We saw some plastics that were photodegradable, that is by way of sunlight, but they fail to degrade when placed in landfills

High-end dry cleaner Embassy Cleaners, based in Westchester County, New York, is the first dry cleaner in the New York metropolitan area to initiate the packaging of its finished garments using biodegradable plastic. Furthermore, it will be one of the first cleaners to do so nationally.

"This marks the most substantial and meaningful effort in our long-term commitment to environmental responsibility," said Andrew Rivkin, owner of Embassy Cleaners.

The plastic, unlike other prototypes in the market, can break down in environments where microbes are active such as landfills, compost facilities (commercial and home) and natural bodies of water. "We saw some plastics that were photodegradable, that is by way of sunlight, but they fail to degrade when placed in landfills," explained Rivkin. For us, that was the whole point." A single dry cleaner can add over 20,000 pounds of plastic per year to U.S. landfills.

This new technology of plastic, created by the firm Earth Bound, means to combine the functional strengths of plastic with the degradation process of organic material.

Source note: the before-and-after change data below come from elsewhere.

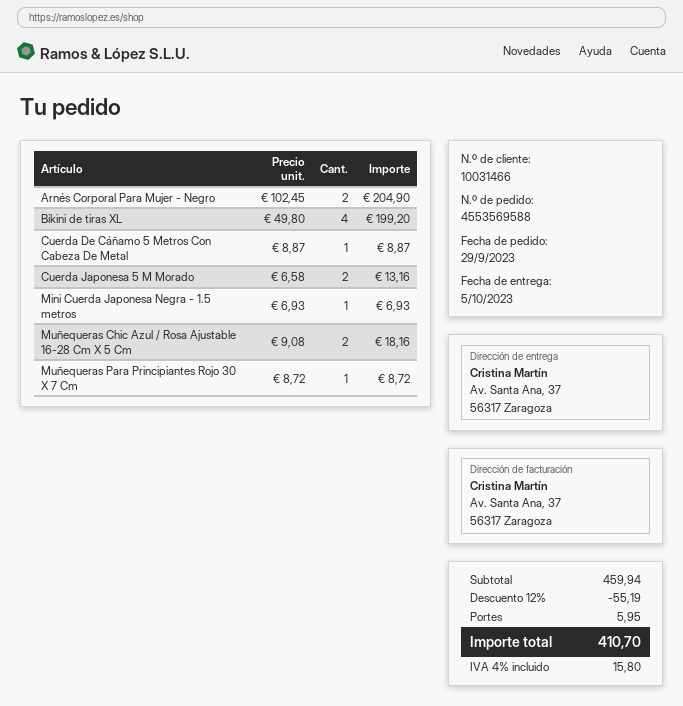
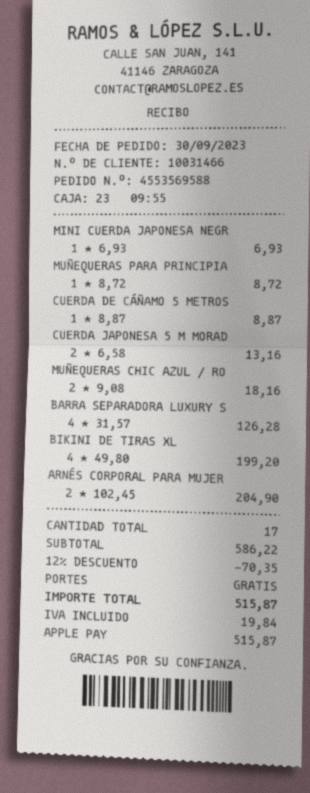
order date: 2023-09-29 -> 2023-09-30
BARRA SEPARADORA LUXURY S: none -> 4 x 31.57 = 126.28
subtotal: 459.94 -> 586.22
discount: 12% = 55.19 -> 12% = 70.35
shipping: 5.95 -> 0.00
tax: 15.80 -> 19.84
total: 410.70 -> 515.87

The method by which this was achieved was a combination of organic & inorganic materials which have been mixed in a very precise formulation and compound into a reactor-grade batch pellet. When this pellet is compounded with any polyethylene or polypropylene resin, the resulting plastic is biodegradable.

The biodegradation of treated plastic occurs through aerobic and anaerobic pathways. Microorganisms consume the plastic, assimilating the material for cellular processes and producing a mixture of metabolic products, such as methane, carbon dioxide, and water.

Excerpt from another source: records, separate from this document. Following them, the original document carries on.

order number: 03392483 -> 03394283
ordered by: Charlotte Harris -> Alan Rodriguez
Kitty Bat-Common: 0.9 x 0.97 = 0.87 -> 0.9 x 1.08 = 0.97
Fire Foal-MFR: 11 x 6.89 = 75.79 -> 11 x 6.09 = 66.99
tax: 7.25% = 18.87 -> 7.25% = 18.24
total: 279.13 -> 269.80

The additive technology utilized with these polyethylene films enable the microorganisms in the environment to metabolize the molecular structure of the film into a form that is harmless to the environment. When combined with heat and moisture, the swelling agent modifies the film structure and attracts microorganisms that metabolize and neutralize the plastic. Depending on disposal conditions, the completed process can take place in as little as nine months.

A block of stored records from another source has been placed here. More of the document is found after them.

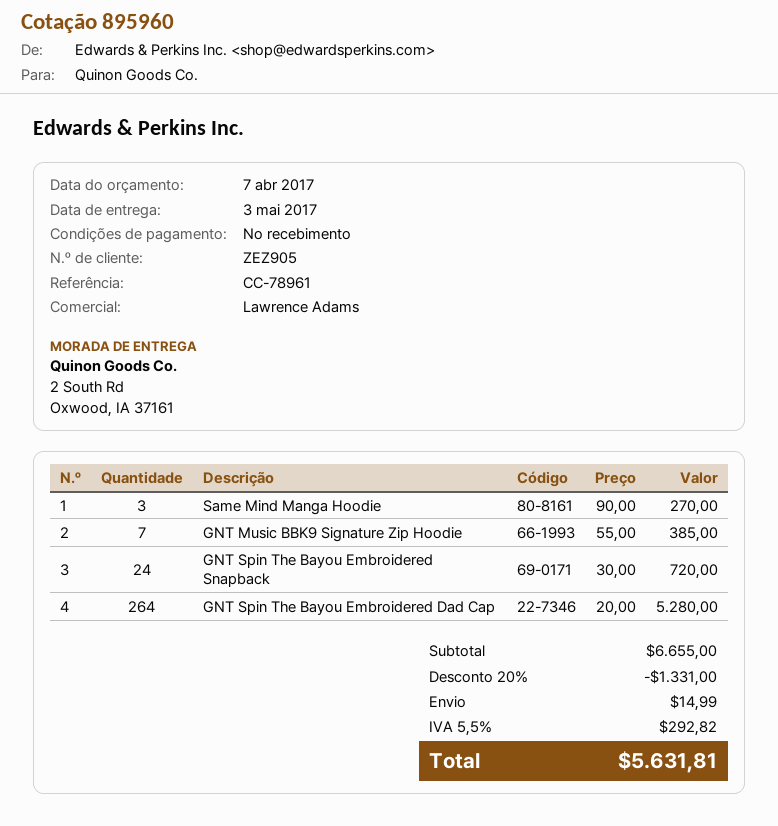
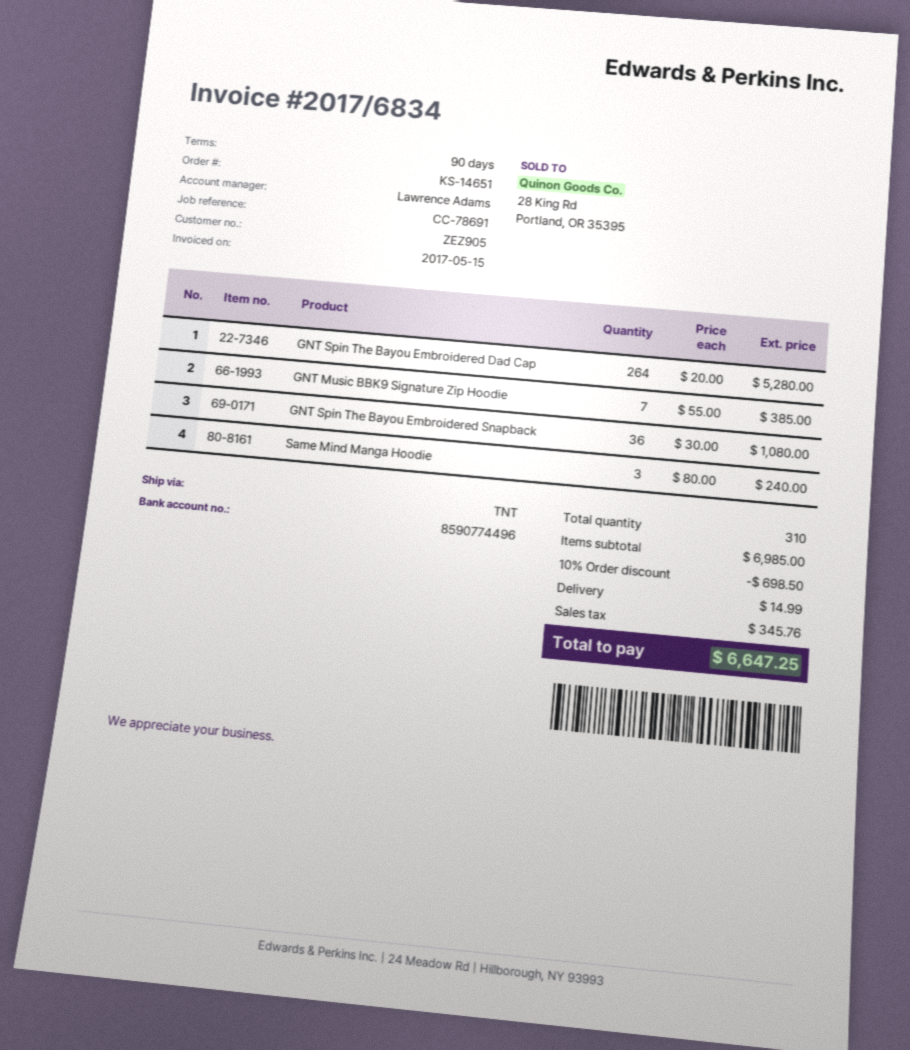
payment terms: on receipt -> 90 days
reference: CC-78961 -> CC-78691
Same Mind Manga Hoodie: 3 x 90.00 = 270.00 -> 3 x 80.00 = 240.00
GNT Spin The Bayou Embroidered Snapback: 24 x 30.00 = 720.00 -> 36 x 30.00 = 1080.00
subtotal: 6655.00 -> 6985.00
discount: 20% = 1331.00 -> 10% = 698.50
tax: 292.82 -> 345.76
total: 5631.81 -> 6647.25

Rivkin notes that this is the beginning of a company-wide trend toward greener policies. Aside from using degradable polyethylene as garment bags, Embassy Cleaners initiated a maximum-efficiency energy program, including energy-efficient steam traps, lighting and a voluntary engine-interruption policy among its route drivers. "A great deal of our business involves driving. We try to save as much gas as possible. We're even looking into converting our delivery trucks to running on vegetable oil."

The new polyethylene films are, as an added feature, recyclable, and available in various tints. Said Rivkin: "We chose to tint them the color green."

For additional information on Embassy Cleaners and its environmental policies, contact Michael D'Elicio or visit http://www.embassycleaners.com .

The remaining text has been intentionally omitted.